En 2013 et déjà appelée à se prononcer sur cette problématique, la Cour de cassation, conformément à sa position de l’époque, avait considéré qu’aucune raison objective (quelle qu’elle soit) n’était de nature à justifier la disparité.

Or, ici, 4 ans plus tard, l’action des salariés est purement et simplement rejetée ; ces derniers n’étant pas parvenus à démontrer que la différence de traitement dénoncée reposait sur des motifs étrangers à toute considération de nature professionnelle. (On peut tout de même s’étonner que les salariés plaignants n’aient pas pu prouver que le fait d’être cadre ou agent de direction, ne pouvait pas en soi, justifier de la nécessité de dépenser plus pour déjeuner qu’un agent d’exécution !!! Mais c’est un autre débat…)

Cette décision est d’autant plus intéressante, qu’avait été signé le 23 juillet 2015, un nouvel accord de branche relatif aux frais de déplacement.

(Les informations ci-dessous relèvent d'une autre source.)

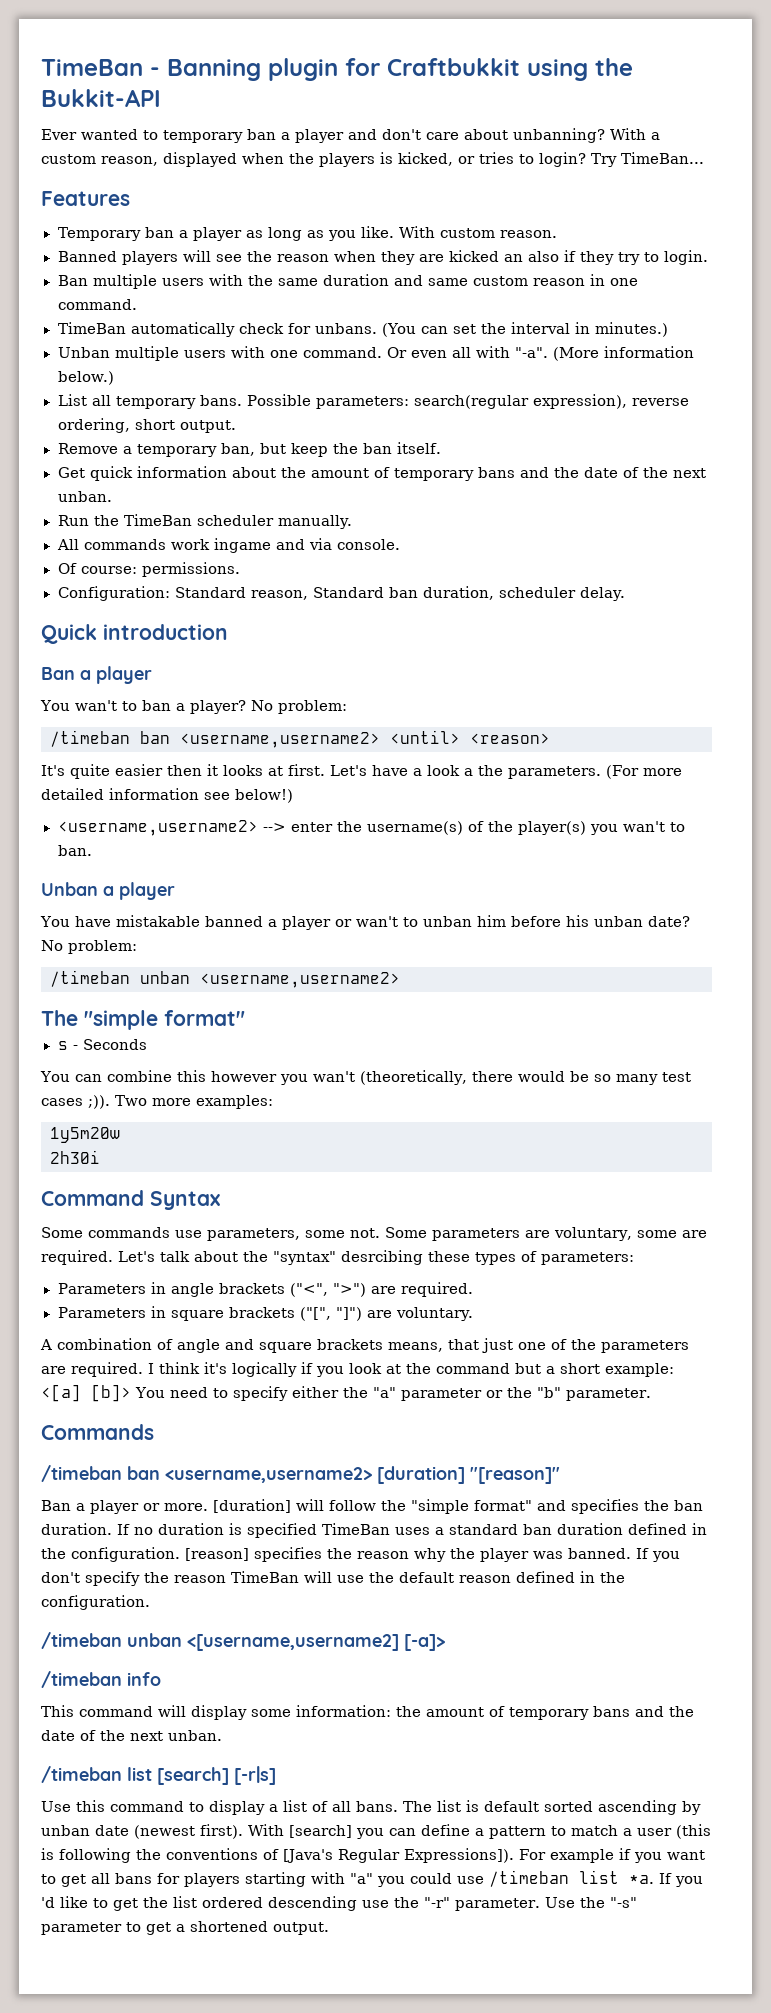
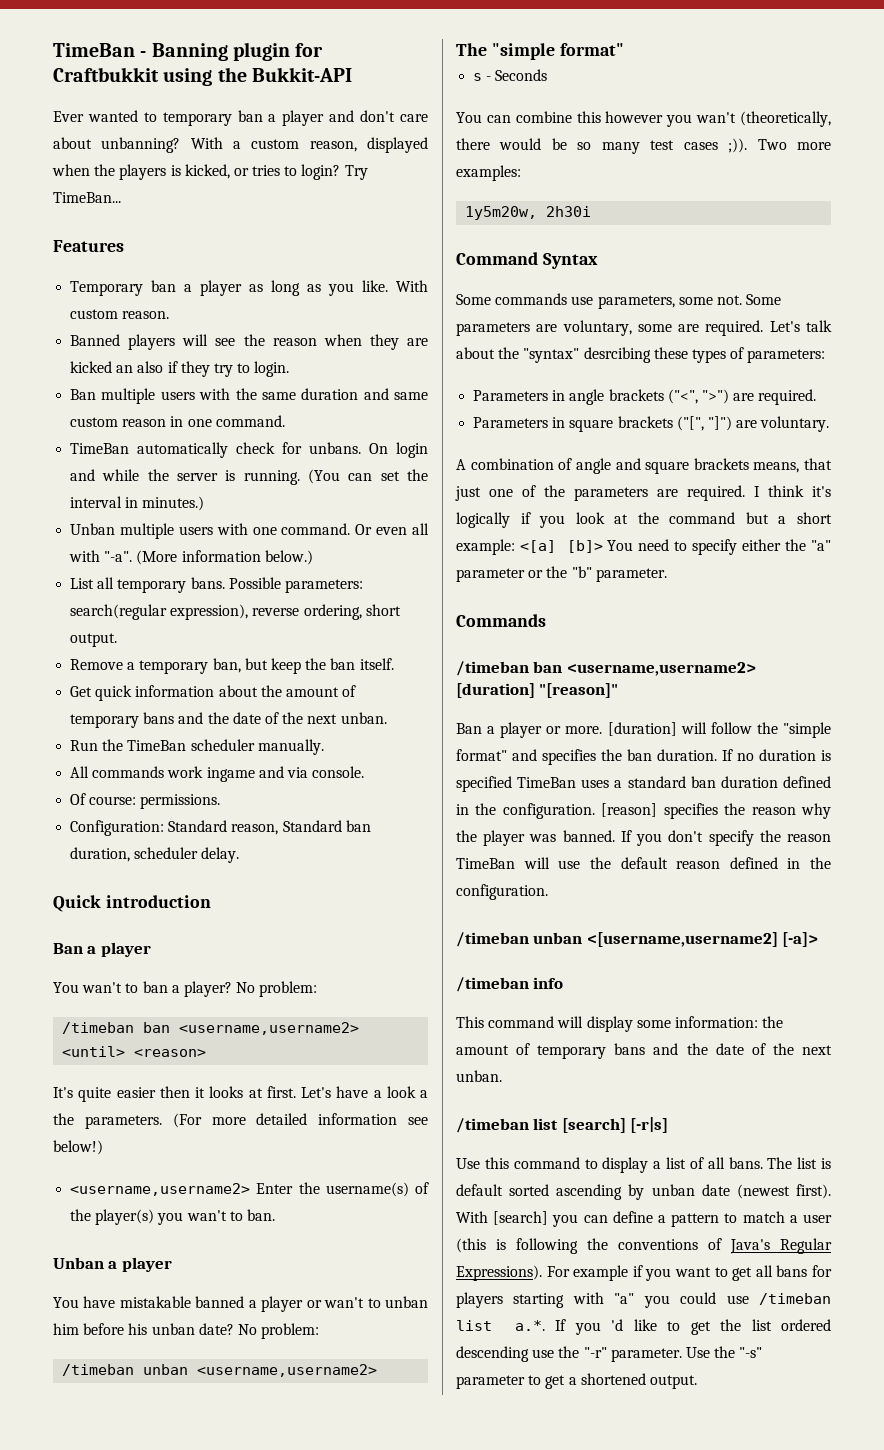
+ On login and while the server is running.
- <username,username2> --> enter the username(s) of the player(s) you wan't to ban.
+ <username,username2> Enter the username(s) of the player(s) you wan't to ban.
- 1y5m20w
- 2h30i
+ 1y5m20w, 2h30i
- With [search] you can define a pattern to match a user (this is following the conventions of [Java's Regular Expressions]).
+ With [search] you can define a pattern to match a user (this is following the conventions of Java's Regular Expressions).
- For example if you want to get all bans for players starting with "a" you could use /timeban list *a. If you 'd like to get the list ordered descending use the "-r" parameter.
+ For example if you want to get all bans for players starting with "a" you could use /timeban list a.*. If you 'd like to get the list ordered descending use the "-r" parameter.

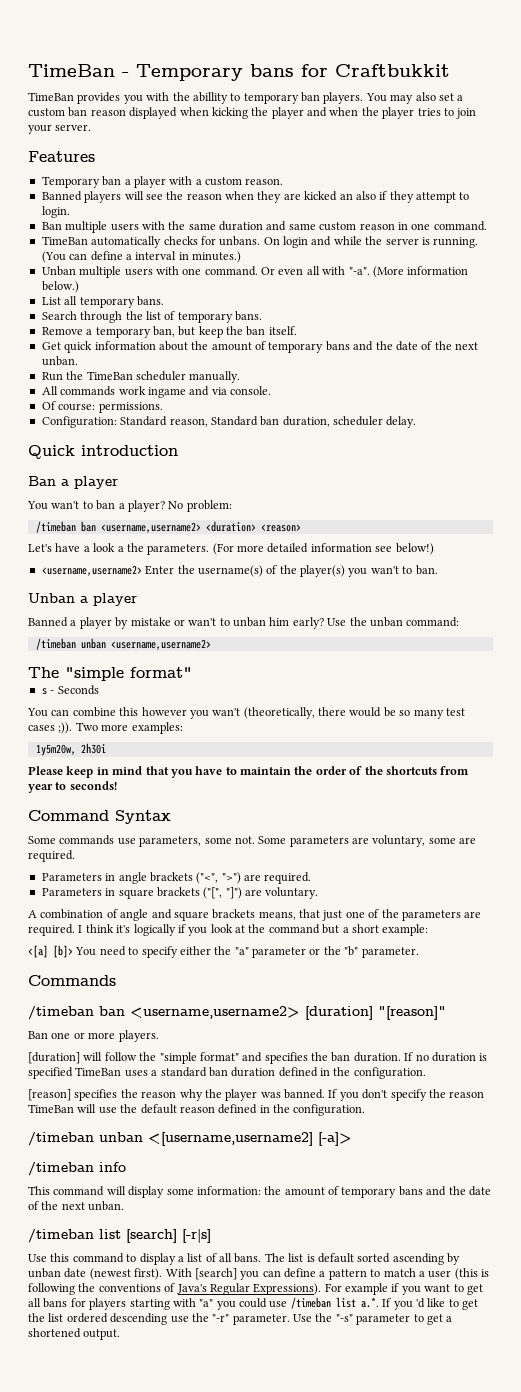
- TimeBan - Banning plugin for Craftbukkit using the Bukkit-API
- Ever wanted to temporary ban a player and don't care about unbanning? With a custom reason, displayed when the players is kicked, or tries to login? Try TimeBan...
+ TimeBan - Temporary bans for Craftbukkit
+ TimeBan provides you with the abillity to temporary ban players. You may also set a custom ban reason displayed when kicking the player and when the player tries to join your server.
- Temporary ban a player as long as you like. With custom reason.
+ Temporary ban a player with a custom reason.
- Banned players will see the reason when they are kicked an also if they try to login.
+ Banned players will see the reason when they are kicked an also if they attempt to login.
- TimeBan automatically check for unbans.
+ TimeBan automatically checks for unbans.
- (You can set the interval in minutes.)
+ (You can define a interval in minutes.)
- List all temporary bans. Possible parameters: search(regular expression), reverse ordering, short output.
+ List all temporary bans.
+ Search through the list of temporary bans.
- /timeban ban <username,username2> <until> <reason>
+ /timeban ban <username,username2> <duration> <reason>
- It's quite easier then it looks at first.
- You have mistakable banned a player or wan't to unban him before his unban date? No problem:
+ Banned a player by mistake or wan't to unban him early? Use the unban command:
+ Please keep in mind that you have to maintain the order of the shortcuts from year to seconds!
- Let's talk about the "syntax" desrcibing these types of parameters:
- I think it's logically if you look at the command but a short example: <[a] [b]> You need to specify either the "a" parameter or the "b" parameter.
+ I think it's logically if you look at the command but a short example:
+ <[a] [b]> You need to specify either the "a" parameter or the "b" parameter.
- Ban a player or more. [duration] will follow the "simple format" and specifies the ban duration.
+ Ban one or more players.
+ [duration] will follow the "simple format" and specifies the ban duration.
- If no duration is specified TimeBan uses a standard ban duration defined in the configuration. [reason] specifies the reason why the player was banned.
+ If no duration is specified TimeBan uses a standard ban duration defined in the configuration.
+ [reason] specifies the reason why the player was banned.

Cet accord, venant lisser pour l’ensemble des catégories professionnelles le montant de l’indemnité en cause, aurait légitiment pu fragiliser le contentieux en cours. En effet, ce protocole d’accord aurait pu être analysé comme un désaveu postérieur, de la part des partenaires sociaux de surcroît, de la différence de traitement qui était jusque-là opérée.

Or ceci ne fut pas le cas, la Cour de cassation ayant maintenu que la volonté des partenaires sociaux de l’époque devait être respectée et ce, malgré un revirement postérieur de ceux-ci.

Cette position va dans le sens du renforcement du rôle et de la légitimité de la négociation collective. La cour estime donc que la justice n’a pas à dire si un accord régulièrement signé est a priori équitable ou pas. C’est aux salariés concernés d’apporter la preuve qu’il ne l’est pas, et qu’ils sont lésés par l’application de cet accord.

Faire porter aux salariés la responsabilité de la contestation et de la charge de la preuve, va obligatoirement, de fait, diminuer considérablement les recours judiciaires contre des accords légitimement signés. Ce sera clairement la conséquence (voulue ou pas ?) de la position de la cour de cassation.